I was severely hurt by his disappearance all those months ago. I kept some distance when he reappeared, but eventually fell back into him. I was adamant about it in my last post and still am- I love him, so much. My heart had never really left him. I'll suffice it to say that we gave it another go, agreeing to work on our communication much more, as well as see each other- and we did both.

We finally saw each other again, spending five absolutely wonderful days together, and he admitted that he didn't want to leave. We even had an emotional goodbye at the airport, which was an endearingly vulnerable side I'd never seen with him before. We were stronger than ever after that for a few weeks, openly talking about the future; both short and long term aspects. It really did seem like a HUGE improvement over the first try at our relationship, in all regards. Truly. The both of us were happy and hopeful.

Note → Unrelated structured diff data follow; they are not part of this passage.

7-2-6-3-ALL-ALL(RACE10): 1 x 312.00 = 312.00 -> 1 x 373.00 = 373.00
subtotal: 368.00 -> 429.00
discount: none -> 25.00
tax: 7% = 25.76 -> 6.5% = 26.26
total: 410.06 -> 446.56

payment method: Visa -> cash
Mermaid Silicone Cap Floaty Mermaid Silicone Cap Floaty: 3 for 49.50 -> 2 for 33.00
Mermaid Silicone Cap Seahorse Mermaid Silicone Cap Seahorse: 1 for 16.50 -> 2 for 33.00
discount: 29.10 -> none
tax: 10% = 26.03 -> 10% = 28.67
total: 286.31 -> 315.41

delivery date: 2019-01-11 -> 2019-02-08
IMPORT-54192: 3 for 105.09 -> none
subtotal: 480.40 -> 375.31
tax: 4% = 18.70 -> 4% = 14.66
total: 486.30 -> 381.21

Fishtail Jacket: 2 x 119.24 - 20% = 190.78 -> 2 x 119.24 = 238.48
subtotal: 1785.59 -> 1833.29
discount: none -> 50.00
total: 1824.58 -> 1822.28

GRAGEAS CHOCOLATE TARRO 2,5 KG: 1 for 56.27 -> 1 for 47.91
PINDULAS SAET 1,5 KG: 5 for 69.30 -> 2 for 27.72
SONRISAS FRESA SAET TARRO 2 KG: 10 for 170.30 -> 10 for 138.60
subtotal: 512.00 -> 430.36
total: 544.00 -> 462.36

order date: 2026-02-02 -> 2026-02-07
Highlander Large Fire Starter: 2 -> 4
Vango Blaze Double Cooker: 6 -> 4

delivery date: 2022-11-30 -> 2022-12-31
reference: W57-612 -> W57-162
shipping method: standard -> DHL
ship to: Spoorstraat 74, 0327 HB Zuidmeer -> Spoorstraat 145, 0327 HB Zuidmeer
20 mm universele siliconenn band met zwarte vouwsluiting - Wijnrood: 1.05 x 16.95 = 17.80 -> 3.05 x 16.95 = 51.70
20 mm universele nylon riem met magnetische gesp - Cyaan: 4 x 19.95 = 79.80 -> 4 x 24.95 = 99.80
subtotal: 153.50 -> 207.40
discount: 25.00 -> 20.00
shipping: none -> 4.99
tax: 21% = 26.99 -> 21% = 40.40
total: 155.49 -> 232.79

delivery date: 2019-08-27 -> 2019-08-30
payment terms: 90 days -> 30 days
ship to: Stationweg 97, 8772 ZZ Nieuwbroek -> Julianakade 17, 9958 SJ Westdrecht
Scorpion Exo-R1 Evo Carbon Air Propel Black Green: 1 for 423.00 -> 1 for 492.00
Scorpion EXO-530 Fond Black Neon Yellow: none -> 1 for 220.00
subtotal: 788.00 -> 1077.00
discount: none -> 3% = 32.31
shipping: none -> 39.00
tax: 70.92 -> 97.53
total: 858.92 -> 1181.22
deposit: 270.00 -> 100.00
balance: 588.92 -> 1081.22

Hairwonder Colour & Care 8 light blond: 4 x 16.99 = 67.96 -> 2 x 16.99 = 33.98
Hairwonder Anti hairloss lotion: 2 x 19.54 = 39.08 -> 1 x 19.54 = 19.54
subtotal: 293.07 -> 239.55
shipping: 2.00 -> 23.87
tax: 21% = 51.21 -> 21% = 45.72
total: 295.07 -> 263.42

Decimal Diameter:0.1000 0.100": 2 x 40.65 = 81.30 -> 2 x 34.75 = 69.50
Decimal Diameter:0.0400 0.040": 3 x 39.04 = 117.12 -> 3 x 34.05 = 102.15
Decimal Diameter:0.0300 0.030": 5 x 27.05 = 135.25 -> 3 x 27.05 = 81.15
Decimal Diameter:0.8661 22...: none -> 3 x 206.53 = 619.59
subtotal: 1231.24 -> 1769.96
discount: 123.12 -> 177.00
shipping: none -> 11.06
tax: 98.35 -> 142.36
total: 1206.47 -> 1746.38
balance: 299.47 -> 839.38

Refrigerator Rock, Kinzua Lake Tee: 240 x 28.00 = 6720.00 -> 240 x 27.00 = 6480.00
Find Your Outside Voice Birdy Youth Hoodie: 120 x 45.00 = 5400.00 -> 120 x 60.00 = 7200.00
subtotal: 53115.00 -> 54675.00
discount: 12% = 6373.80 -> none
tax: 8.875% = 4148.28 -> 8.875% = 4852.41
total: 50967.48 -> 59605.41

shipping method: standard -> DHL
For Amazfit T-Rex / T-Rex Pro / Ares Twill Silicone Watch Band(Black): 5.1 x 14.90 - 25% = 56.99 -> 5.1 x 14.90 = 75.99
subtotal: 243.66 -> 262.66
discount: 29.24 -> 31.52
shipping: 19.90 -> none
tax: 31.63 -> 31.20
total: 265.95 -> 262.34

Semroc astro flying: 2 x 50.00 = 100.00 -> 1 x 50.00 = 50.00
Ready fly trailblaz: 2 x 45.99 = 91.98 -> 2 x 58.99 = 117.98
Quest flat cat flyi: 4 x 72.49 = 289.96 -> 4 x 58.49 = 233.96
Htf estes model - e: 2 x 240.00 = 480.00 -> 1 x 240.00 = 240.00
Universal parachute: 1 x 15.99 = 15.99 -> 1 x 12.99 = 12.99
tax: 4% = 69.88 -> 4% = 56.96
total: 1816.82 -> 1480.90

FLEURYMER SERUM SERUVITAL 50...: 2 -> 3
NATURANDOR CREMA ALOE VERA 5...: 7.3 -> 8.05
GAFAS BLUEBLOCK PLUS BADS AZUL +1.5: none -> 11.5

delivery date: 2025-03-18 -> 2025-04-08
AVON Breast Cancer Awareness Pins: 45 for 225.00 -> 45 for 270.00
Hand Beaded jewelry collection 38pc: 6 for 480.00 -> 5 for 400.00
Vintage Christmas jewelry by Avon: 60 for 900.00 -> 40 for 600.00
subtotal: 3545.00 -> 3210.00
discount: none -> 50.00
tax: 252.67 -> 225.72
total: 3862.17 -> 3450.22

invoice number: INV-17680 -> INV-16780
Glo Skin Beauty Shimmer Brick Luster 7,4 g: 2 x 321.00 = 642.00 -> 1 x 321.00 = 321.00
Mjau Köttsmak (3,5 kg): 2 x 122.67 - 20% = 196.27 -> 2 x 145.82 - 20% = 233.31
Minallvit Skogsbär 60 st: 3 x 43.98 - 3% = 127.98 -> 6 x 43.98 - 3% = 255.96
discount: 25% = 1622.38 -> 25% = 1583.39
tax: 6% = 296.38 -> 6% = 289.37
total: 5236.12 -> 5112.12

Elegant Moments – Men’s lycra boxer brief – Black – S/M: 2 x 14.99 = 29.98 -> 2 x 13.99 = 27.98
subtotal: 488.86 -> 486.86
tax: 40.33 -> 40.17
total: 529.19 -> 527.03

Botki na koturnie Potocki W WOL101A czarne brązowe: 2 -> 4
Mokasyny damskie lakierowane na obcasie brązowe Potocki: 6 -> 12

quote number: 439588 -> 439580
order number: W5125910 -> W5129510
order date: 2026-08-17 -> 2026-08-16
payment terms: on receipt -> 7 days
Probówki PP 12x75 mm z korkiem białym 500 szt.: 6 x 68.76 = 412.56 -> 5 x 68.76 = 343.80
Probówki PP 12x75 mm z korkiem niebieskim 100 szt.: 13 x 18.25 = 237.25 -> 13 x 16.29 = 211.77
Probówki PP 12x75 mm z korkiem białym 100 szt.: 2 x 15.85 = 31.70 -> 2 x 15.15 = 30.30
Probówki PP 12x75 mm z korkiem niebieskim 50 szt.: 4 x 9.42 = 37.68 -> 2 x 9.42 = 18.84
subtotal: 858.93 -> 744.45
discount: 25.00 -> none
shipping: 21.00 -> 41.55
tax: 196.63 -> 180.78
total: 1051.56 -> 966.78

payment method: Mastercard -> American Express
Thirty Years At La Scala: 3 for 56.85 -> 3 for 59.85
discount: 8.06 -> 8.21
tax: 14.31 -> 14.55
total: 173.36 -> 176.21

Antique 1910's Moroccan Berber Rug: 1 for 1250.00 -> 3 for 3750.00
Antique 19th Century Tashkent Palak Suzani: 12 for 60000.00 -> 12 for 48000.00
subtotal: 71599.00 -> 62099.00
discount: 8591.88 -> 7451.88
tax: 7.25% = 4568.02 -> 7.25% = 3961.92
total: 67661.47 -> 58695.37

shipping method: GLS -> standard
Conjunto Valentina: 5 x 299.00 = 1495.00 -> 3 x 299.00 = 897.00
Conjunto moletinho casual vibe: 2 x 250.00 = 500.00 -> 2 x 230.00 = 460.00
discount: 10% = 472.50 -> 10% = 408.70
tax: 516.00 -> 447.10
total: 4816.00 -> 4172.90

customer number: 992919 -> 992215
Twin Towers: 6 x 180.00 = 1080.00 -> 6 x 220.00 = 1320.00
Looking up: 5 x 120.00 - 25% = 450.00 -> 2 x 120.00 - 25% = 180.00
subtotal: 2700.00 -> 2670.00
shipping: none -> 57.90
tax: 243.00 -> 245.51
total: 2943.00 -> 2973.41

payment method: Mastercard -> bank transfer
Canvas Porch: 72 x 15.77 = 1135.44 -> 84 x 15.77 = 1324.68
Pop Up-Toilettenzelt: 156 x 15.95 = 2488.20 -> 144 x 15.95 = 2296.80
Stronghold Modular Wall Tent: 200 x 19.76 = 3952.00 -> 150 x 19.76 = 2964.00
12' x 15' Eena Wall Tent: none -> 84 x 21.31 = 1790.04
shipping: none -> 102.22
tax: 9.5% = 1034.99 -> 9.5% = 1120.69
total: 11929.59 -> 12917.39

However, it all crumbled when one night he literally snapped on me and projected (as I realize now), all of his fears and insecurities onto me. I've thought about that night a lot since then. It made, and still makes, me feel so confused. He was mostly angry, as I realize now, about his anxieties regarding the future and about our growing intimacy. He was essentially frustrated with me for knowing him so well, yet went on to claim I didn't care to actually know him. It literally didn't/doesn't make sense. And I honestly sat there rather speechless. After letting out his frustration, he’d told me that ever since visiting me, his emotions had been going "all kinds of psycho" and it had been driving him nuts.

After that, he went silent for two days. I tried to talk with him; I expressed my confusion and desire to speak. He finally replied saying that he was having a lot of anxiety about the future and needed some time to think and "figure out what he was actually feeling."

A week later, we spoke a little through text message. He began with some depressing comments about his family and work life (I did find out that there was *a lot* going on once again with his family and work), and then admitted that he still wanted me but suddenly didn't know "how it would work." Without going into too much detail, I'll say that it seemed like he completely forgot about all of the long talks we had about our relationship, including how we'd work around the distance for now.

No matter how hard I tried to discuss everything, he'd just make more depressing comments about how he felt like he wasn't good enough no matter what he did and he "didn't want to feel this way anymore." My attempts to try and talk all went avoided.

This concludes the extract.